Ce court roman met en scène une femme, Edith, la narratrice, au milieu d’un Paris enneigé. Une journée d’hiver, elle décide de prendre un congé, et d’aller à la rencontre d’un inconnu, « L’Italien », dans un café.
Un bistrot où elle le croise tous les matins, avant d’aller au travail. Comme elle, il boit un café au comptoir, et elle l’entend échanger dans sa langue avec le serveur. Elle comprend qu’il vient de Ferrare, et cela la trouble.
Mais ce jour-là, il ne vient pas. Et la voici, après son rendez-vous raté, errant dans la ville. Au jardin des Plantes. Dans les rues. Les métros. Dans le froid et la solitude.
Et à défaut d’avoir pu évoquer Ferrare avec l’homme, elle superpose, à cette ville enneigée autour d’elle, des souvenirs. Les temps se croisent, des associations libres font resurgir plusieurs époques de sa vie par bribes, par images, par sensations.
Une rupture amoureuse l’a conduite à d’infinies déambulations dans la ville italienne. Où elle apprend la solitude et la liberté que celle-ci peut porter en elle. Plus jeune, avec son amoureux Antoine, militant d’extrême gauche, et un couple d’amis, elle se retrouve dans une vieille deux-chevaux qui rend l’âme au milieu de la campagne de l’Aubrac. Une auberge aux draps douillets leur sert de refuge jusqu’à la fin de la tempête de neige.
Puis la disparition d’Antoine, quelque temps plus tard. Ils sont alors étudiants à Paris.
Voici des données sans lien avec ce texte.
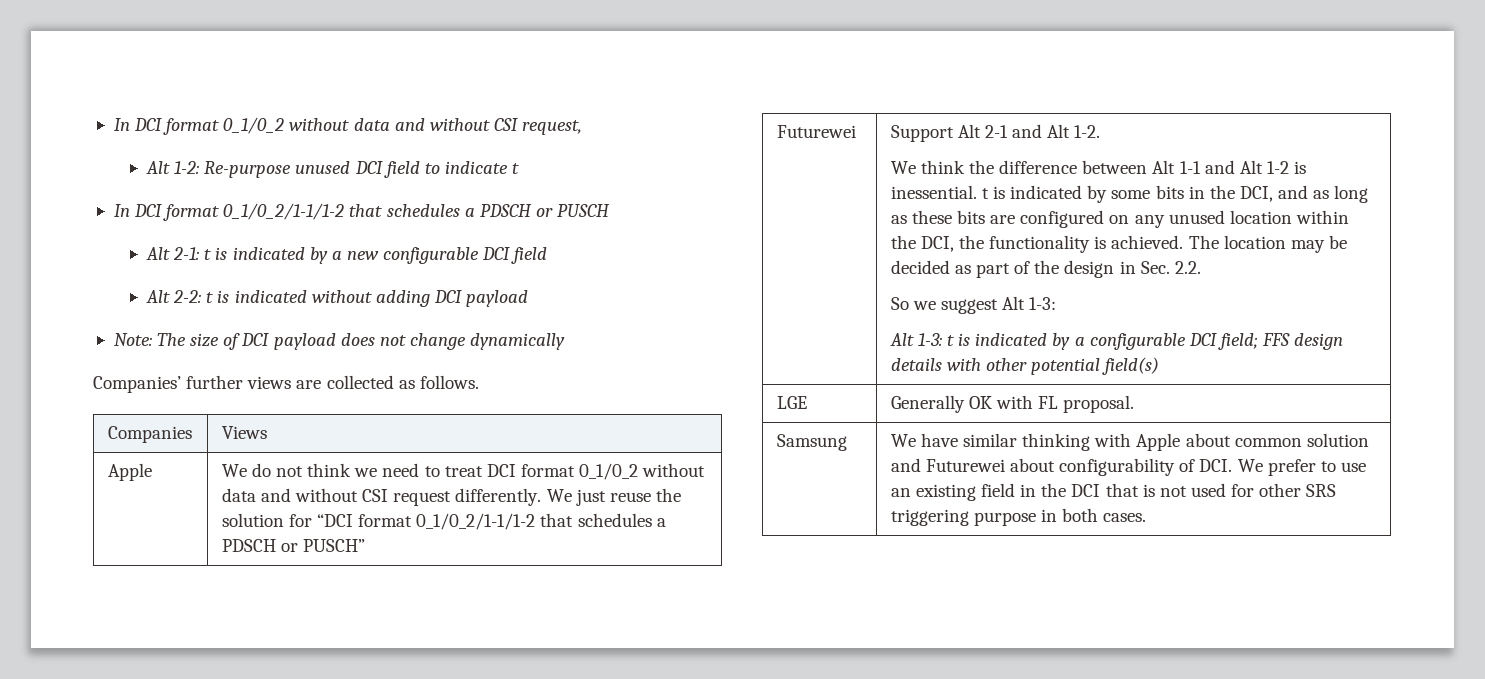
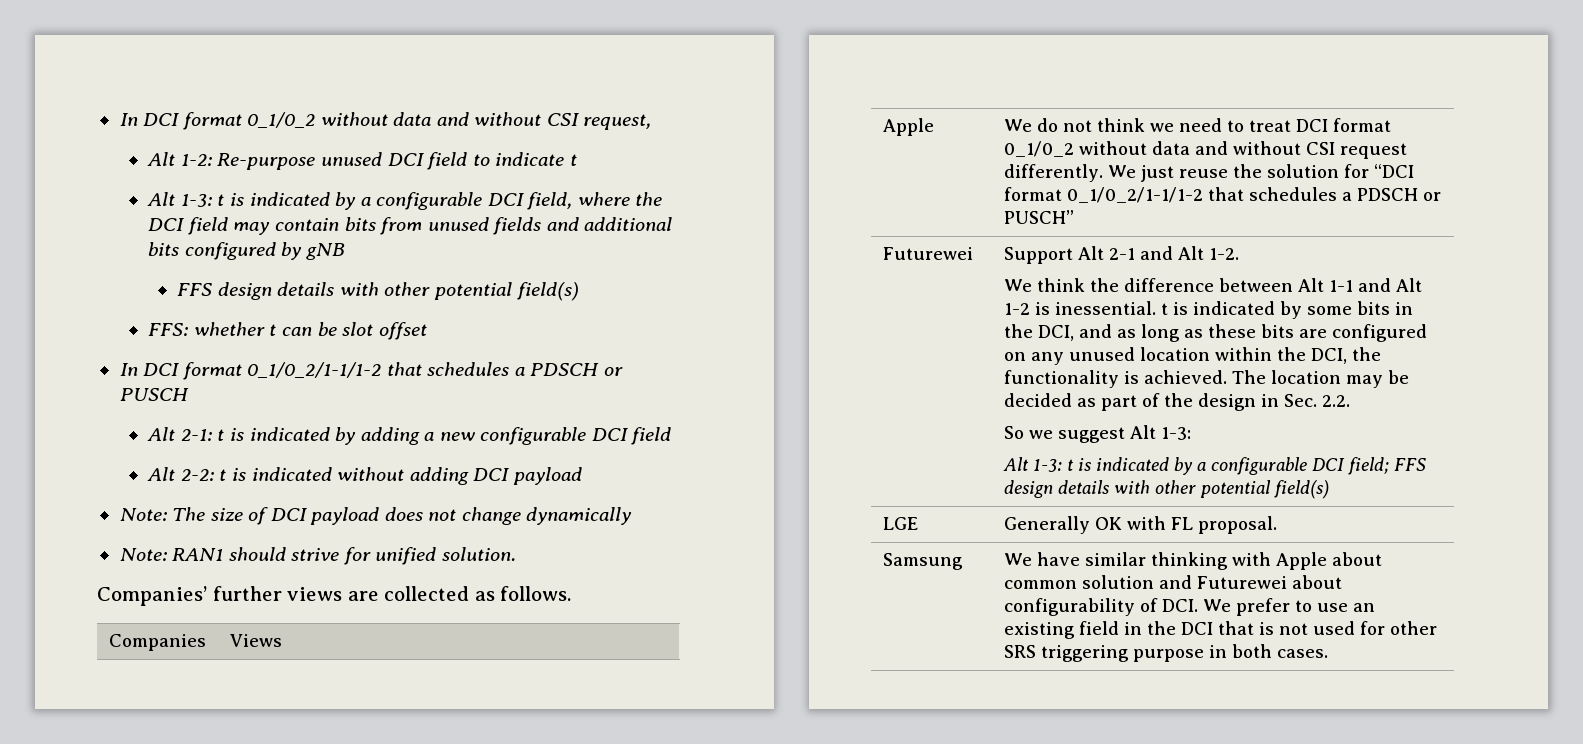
+ Alt 1-3: t is indicated by a configurable DCI field, where the DCI field may contain bits from unused fields and additional bits configured by gNB
+ FFS design details with other potential field(s)
+ FFS: whether t can be slot offset
- Alt 2-1: t is indicated by a new configurable DCI field
+ Alt 2-1: t is indicated by adding a new configurable DCI field
+ Note: RAN1 should strive for unified solution.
On n’en aura plus de nouvelles.
Un train de Milan à Ferrare.
Les itinéraires urbains s’entremêlent avec les écrits de Bassani, avec les films d’Antonioni.
Ferrare encore, et Ferrare toujours, sa bibliothèque, ses remparts, ses musées, le bus qui emmène, à travers la plaine brumeuse du delta du Pô, à la ville de Comacchio.
Quand des notes de piano surgissent d’un appartement, elle reconnaît la sonatine de Moderato Cantabile. La voici dans les mots de Marguerite Duras, portés par la voix de Jeanne Moreau.
Ces quelques lignes au détour d’un chapitre proposent un joli résumé du roman : « Je réinvente ma vie dans le désordre en mélangeant les temps, les lieux, les êtres chers, mais c’est tout de même ma vraie vie. Peut-être que cette journée est un cadeau plutôt qu’un rendez-vous manqué. »
Ainsi la nostalgie, les douleurs anciennes, se transforment en une mélancolie douce et presque joyeuse. En le goût d’une liberté à nouveau retrouvée.
Un lac immense et blanc, Michèle Lesbre. En Folio depuis le 31 janvier 2013. Parution initiale : Sabine Wespieser, avril 2011. 96 pages.